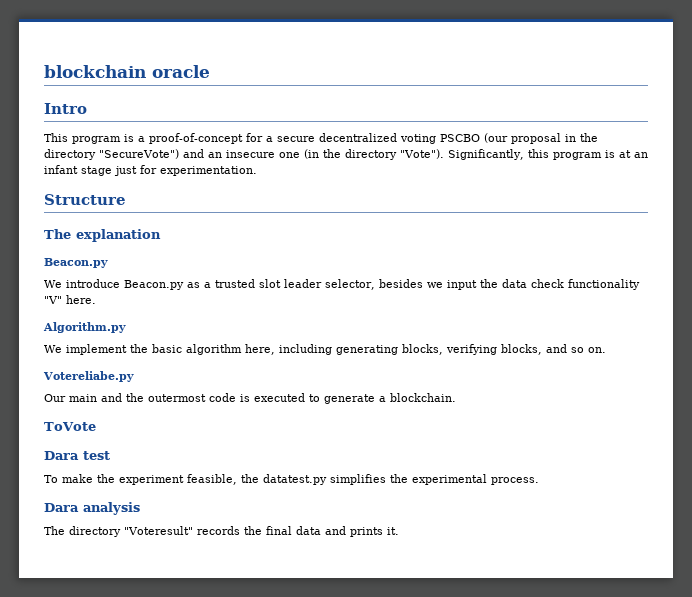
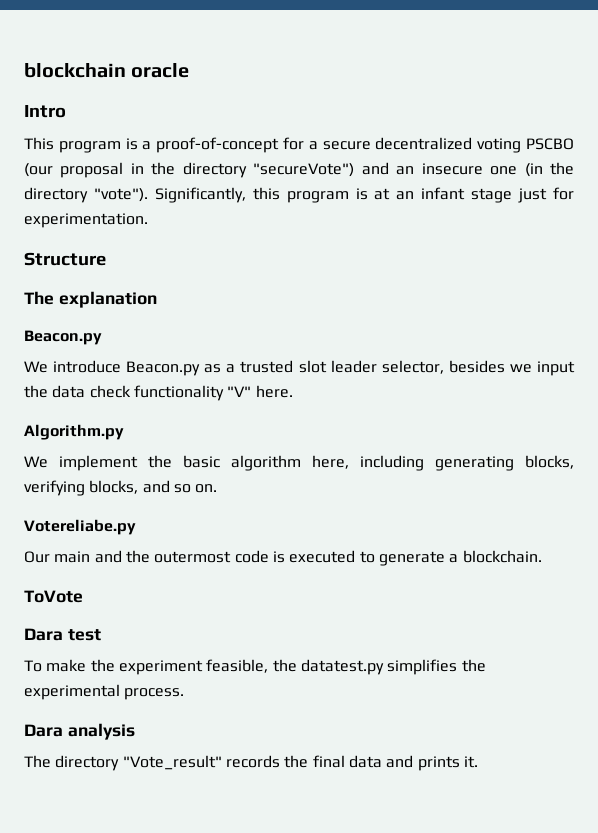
- This program is a proof-of-concept for a secure decentralized voting PSCBO (our proposal in the directory "SecureVote") and an insecure one (in the directory "Vote").
+ This program is a proof-of-concept for a secure decentralized voting PSCBO (our proposal in the directory "secureVote") and an insecure one (in the directory "vote").
- The directory "Voteresult" records the final data and prints it.
+ The directory "Vote_result" records the final data and prints it.

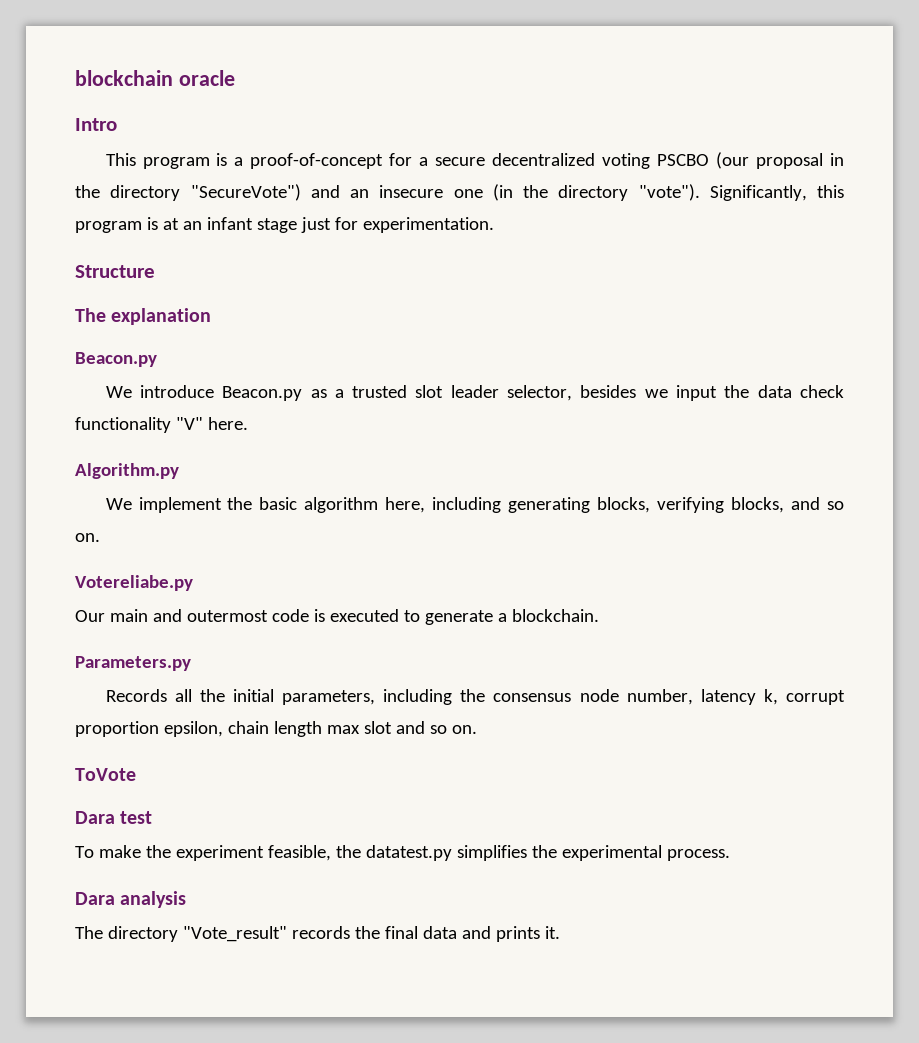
- This program is a proof-of-concept for a secure decentralized voting PSCBO (our proposal in the directory "secureVote") and an insecure one (in the directory "vote").
+ This program is a proof-of-concept for a secure decentralized voting PSCBO (our proposal in the directory "SecureVote") and an insecure one (in the directory "vote").
- Our main and the outermost code is executed to generate a blockchain.
+ Our main and outermost code is executed to generate a blockchain.
+ Parameters.py
+ Records all the initial parameters, including the consensus node number, latency k, corrupt proportion epsilon, chain length max slot and so on.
----
Apart from the pictures, every record must be set down exactly.

- This program is a proof-of-concept for a secure decentralized voting PSCBO (our proposal in the directory "SecureVote") and an insecure one (in the directory "Vote").
+ This program is a proof-of-concept for a secure decentralized voting PSCBO (our proposal in the directory "secureVote") and an insecure one (in the directory "vote").
- The directory "Voteresult" records the final data and prints it.
+ The directory "Vote_result" records the final data and prints it.

- This program is a proof-of-concept for a secure decentralized voting PSCBO (our proposal in the directory "secureVote") and an insecure one (in the directory "vote").
+ This program is a proof-of-concept for a secure decentralized voting PSCBO (our proposal in the directory "SecureVote") and an insecure one (in the directory "vote").
- Our main and the outermost code is executed to generate a blockchain.
+ Our main and outermost code is executed to generate a blockchain.
+ Parameters.py
+ Records all the initial parameters, including the consensus node number, latency k, corrupt proportion epsilon, chain length max slot and so on.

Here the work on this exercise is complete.